Её очень любит жена и сразу же мне сказала, как только увидела:
– У неё такой взгляд, как у матери, смотрящей на своё дитя. Молодец ты, святое дело совершил. Вы все у меня молодцы, – тут же поправилась она, и крепко обняла младшего внука, который был в это время дома в увольнении.
И крепко прижалась к моему плечу.
***
Через несколько дней после нашего приезда из Крыма домой, мне позвонили поздно ночью. Я сразу понял, что это был за звонок.
Приятельница Виктории Георгиевны сообщила, что её час назад не стало. И если бы я смог прилететь на похороны Виктории Георгиевны – это было бы достойным завершением всей истории, которая началась со встречи с этой удивительной женщиной.
Утром, облачившись в форму, я вылетел в Крым. Из Симферополя – машиной до Феодосии. И вот я у порога знакомого мне дома.
Во дворе, на скамейках, сидели знакомые мне уже друзья усопшей, заметил я и несколько новых лиц, которых не видел прежде.
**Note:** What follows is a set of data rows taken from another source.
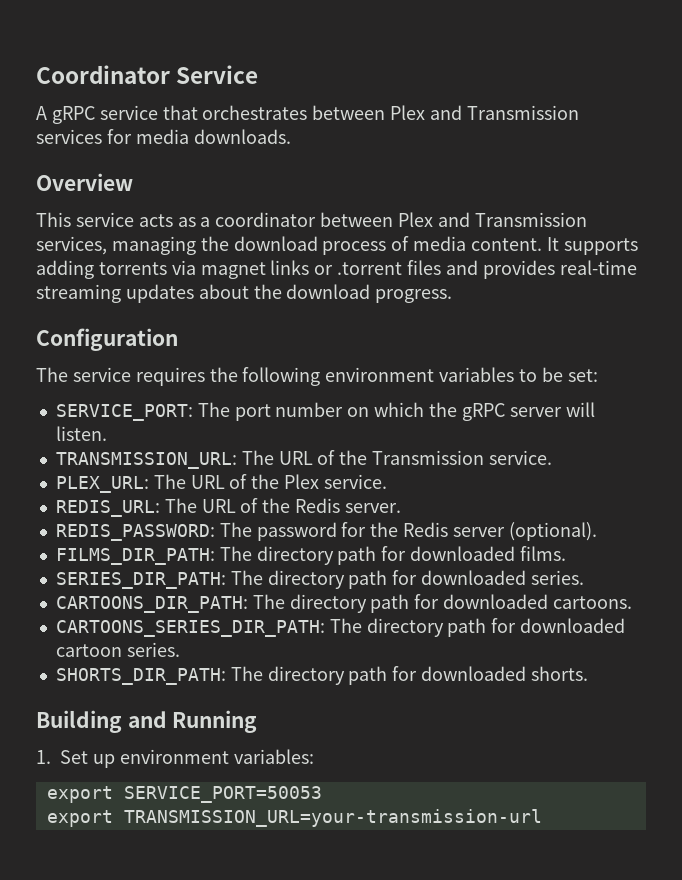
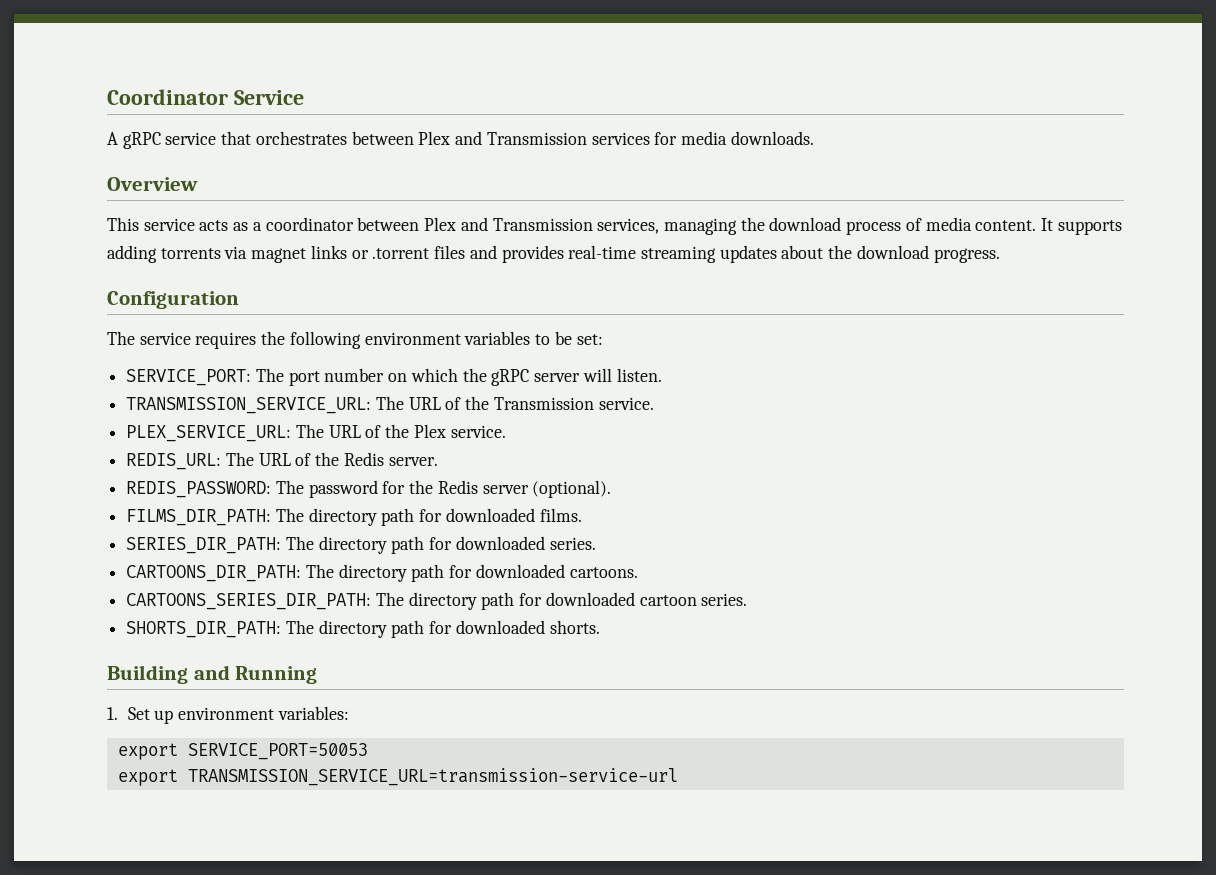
- TRANSMISSION_URL: The URL of the Transmission service.
+ TRANSMISSION_SERVICE_URL: The URL of the Transmission service.
- PLEX_URL: The URL of the Plex service.
+ PLEX_SERVICE_URL: The URL of the Plex service.
- export TRANSMISSION_URL=your-transmission-url
+ export TRANSMISSION_SERVICE_URL=transmission-service-url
Среди них особо выделялся совсем старенький уже капитан I ранга, который бодро и красиво встал, при появлении генерал-лейтенанта, и приложил руку к козырьку своей фуражки, с позеленевшей от времени и соли кокардой.
Я поклонился ему, догадался – фронтовой друг, командир Виктории Георгиевны, когда она была милосердной сестрой в годы войны в бригаде морской пехоты.
Все живо обсуждали один вопрос – где хоронить Викторию Георгиевну?
– Мои дорогие, – обратился я к ним. При этом все прибывшие на похороны, затихли.
– Я полагаю, что у нас с Вами нет другого выбора и он будет неправильным, и даже… неправедным, если мы презреем её волю. Мы должны её упокоить там, у Пантеона, рядом с её близкими и родными людьми, которым она отдала всю свою столь яркую, красивую и благородную жизнь.
– Верно, – раздались возгласы, – и я такого же мнения…
– Правильно говорит, генерал…
– Другого решения нет…
Капитан I ранга, который мне так сразу понравился, чётко и внятно сказал:
– Решение очень верное, но на него надо ведь какое-то разрешение властей.
– Я это решу, не тревожьтесь, – произнёс я в ответ – и тут же уехал к городским властям.
Слава Богу, есть ещё понятливые и совестливые чиновники, несмотря на то, что мы разделены надуманными границами, таможнями и какими-то, рождёнными лишь властителями противоречиями, которые по живому раздирают наш, некогда единый и единоверный народ.